The Evening Primrose, known scientifically as Oenothera biennis, is a member of the Onagraceae family. The name ‘Evening Primrose’ itself hints at one of its unique features: its blooming habits.

Evening Primrose: Key Parts in Photos

How to identify Evening Primrose

The sturdy stem of the Evening Primrose stands up to 6 feet tall. It can either be reddish or light green and may be covered with white hairs. Depending on the plant, it can either grow straight up or branch out.

The Evening Primrose features leaves that can span up to 8 inches long. These lance-elliptic leaves might be smooth or exhibit fine white hairs, and their edges could be smooth or slightly toothed. They often display an olive to light green hue.
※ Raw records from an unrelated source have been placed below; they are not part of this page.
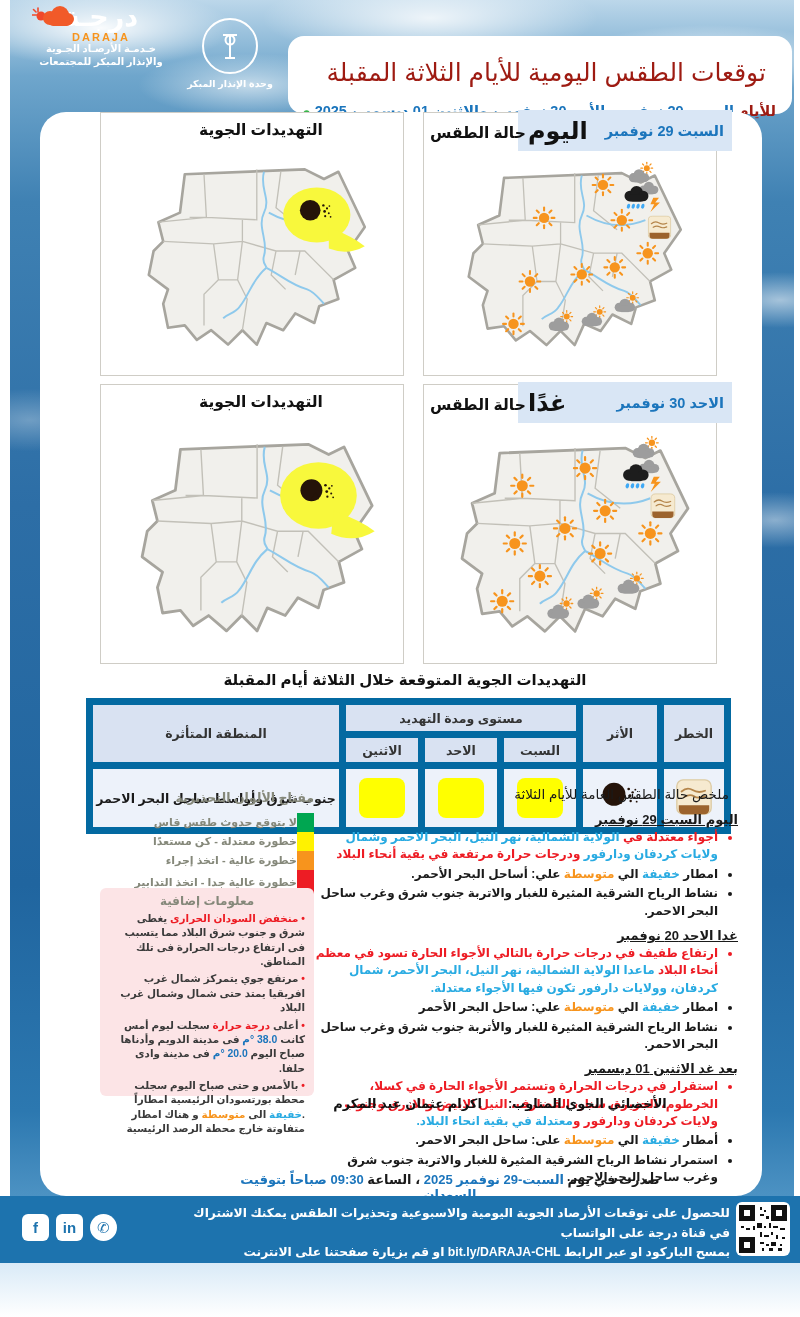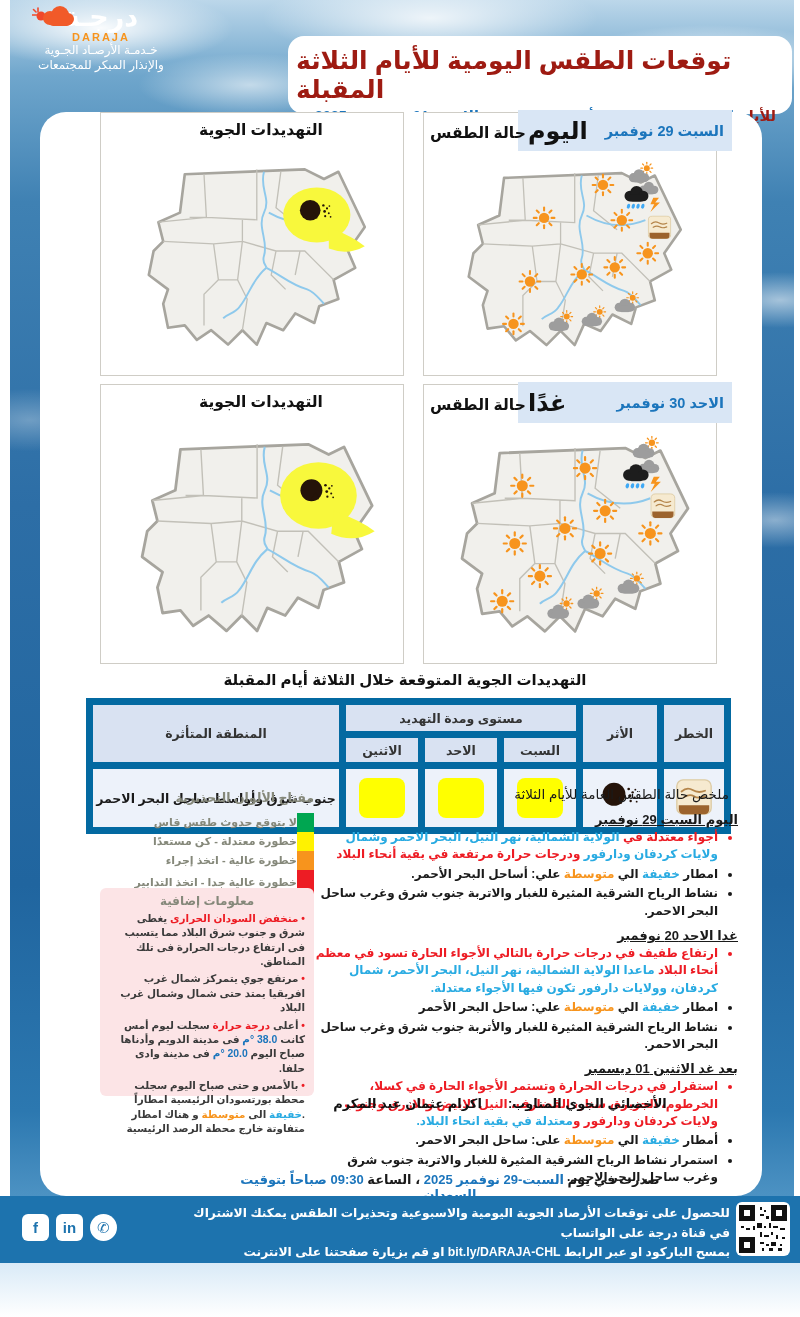--- a/index.html
+++ b/index.html
@@ -11,26 +11,26 @@
       radial-gradient(ellipse 240px 60px at 420px 18px, rgba(255,255,255,.8), rgba(255,255,255,0) 70%),
       radial-gradient(ellipse 200px 50px at 700px 60px, rgba(255,255,255,.85), rgba(255,255,255,0) 70%),
       radial-gradient(ellipse 160px 45px at 240px 85px, rgba(255,255,255,.6), rgba(255,255,255,0) 70%),
       radial-gradient(ellipse 120px 40px at 770px 300px, rgba(255,255,255,.55), rgba(255,255,255,0) 70%),
       radial-gradient(ellipse 110px 40px at 765px 520px, rgba(255,255,255,.45), rgba(255,255,255,0) 70%),
       radial-gradient(ellipse 120px 45px at 20px 420px, rgba(255,255,255,.30), rgba(255,255,255,0) 70%),
       linear-gradient(180deg,#bcd7ea 0%,#6fa6cc 6%,#3f81b3 16%,#2d6ea6 40%,#20659f 70%,#2c78b0 88%,#66a7d2 100%);}
   .below-footer{position:absolute;left:0;top:1263px;width:800px;height:54px;background:linear-gradient(#d9eaf7,#ffffff);}
   
   .header-card{position:absolute;left:288px;top:36px;width:504px;height:78px;background:#fff;border-radius:16px;}
-  .title{margin:0;padding:10px 14px 0 8px;font-size:25px;font-weight:bold;color:#9e1b12;text-align:left;letter-spacing:0;}
+  .title{margin:12px;padding:10px 14px 0 8px;font-size:25px;font-weight:normal;color:#9e1b12;text-align:right;letter-spacing:0;}
   .subtitle{padding:4px 10px 0 6px;font-size:14.5px;font-weight:bold;text-align:center;}
   .logo-daraja{position:absolute;left:26px;top:4px;width:150px;color:#fff;text-align:center;}
   .logo-daraja .ar{font-size:27px;font-weight:bold;line-height:1;}
   .logo-daraja .latin{font-size:11px;font-weight:bold;color:#f7941d;letter-spacing:2px;}
-  .logo-daraja .tag{font-size:12px;font-weight:normal;line-height:1.25;}
+  .logo-daraja .tag{font-size:10px;font-weight:bold;line-height:1.25;}
   .dlogo-ic{position:absolute;left:6px;top:2px;width:44px;height:30px;}
   .logo-ewu{position:absolute;left:178px;top:18px;width:104px;color:#fff;text-align:center;}
   .ewu-circle{width:52px;height:52px;margin:0 auto;border:2.5px solid #fff;border-radius:50%;display:flex;align-items:center;justify-content:center;}
   .logo-ewu .cap{font-size:9.5px;font-weight:bold;margin-top:4px;}
   
   .main-card{position:absolute;left:40px;top:112px;width:722px;height:1084px;background:#fff;border-radius:26px;}
   .panel{position:absolute;border:1px solid #cfcdc6;background:#fff;}
   .daybar{position:absolute;background:#d9e6f5;display:flex;align-items:center;justify-content:space-between;padding:0 8px 0 10px;}
   .dayname{font-size:24px;font-weight:bold;color:#111;line-height:1;}
   .daydate{font-size:14.5px;font-weight:bold;color:#1b75bc;}
@@ -164,20 +164,32 @@
           <circle cx="18" cy="12" r="7"></circle>
           <circle cx="28" cy="9" r="9"></circle>
           <circle cx="36" cy="13" r="6"></circle>
           <rect x="16" y="10" width="24" height="10" rx="5"></rect>
         </g>
     </svg>
     <div class="ar">درجـة</div>
     <div class="latin">DARAJA</div>
     <div class="tag">خـدمـة الأرصـاد الجـوية</div>
     <div class="tag">والإنذار المبكر للمجتمعات</div>
+  </div>
+  <div class="logo-ewu">
+    <div class="ewu-circle">
+      <svg width="26" height="30" viewBox="0 0 26 30">
+          <g fill="none" stroke="#fff" stroke-width="2">
+            <path d="M6,4 h14 M13,4 v14"></path>
+            <circle cx="13" cy="9" r="4.5"></circle>
+            <path d="M8,27 h10 M13,18 v9"></path>
+          </g>
+        </svg>
+    </div>
+    <div class="cap">وحدة الإنذار المبكر</div>
   </div>
 
   <div class="header-card">
     <h1 class="title">توقعات الطقس اليومية للأيام الثلاثة المقبلة</h1>
     <div class="subtitle"><span style="color: rgb(158, 27, 18);">للأيام </span><span style="color: rgb(27, 117, 188);">السبت 29 نوفمبر، الأحد 30 نوفمبر، والاثنين 01 ديسمبر، 2025 </span><span style="color: rgb(57, 181, 74);">م</span></div>
   </div>
 
   <div class="main-card"></div>
 
   <div class="panel" style="left:423px;top:112px;width:292px;height:262px;">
The Evening Primrose boasts yellow flowers that grow on a spike (an unbranched, elongated cluster) at the stem’s end. Each flower is up to 2 inches across with four distinct yellow heart-shaped petals. At its center, there are 8 yellow stamens (pollen-producing parts) that surround a style leading to a cross-shaped stigma. The Evening Primrose has 4 sepals (greenish structures that protect the flower before it blooms), these sepals bend backward as the flower matures. After flowering, the Evening Primrose produces fruits. The fruit is a capsule that releases its seeds when mature.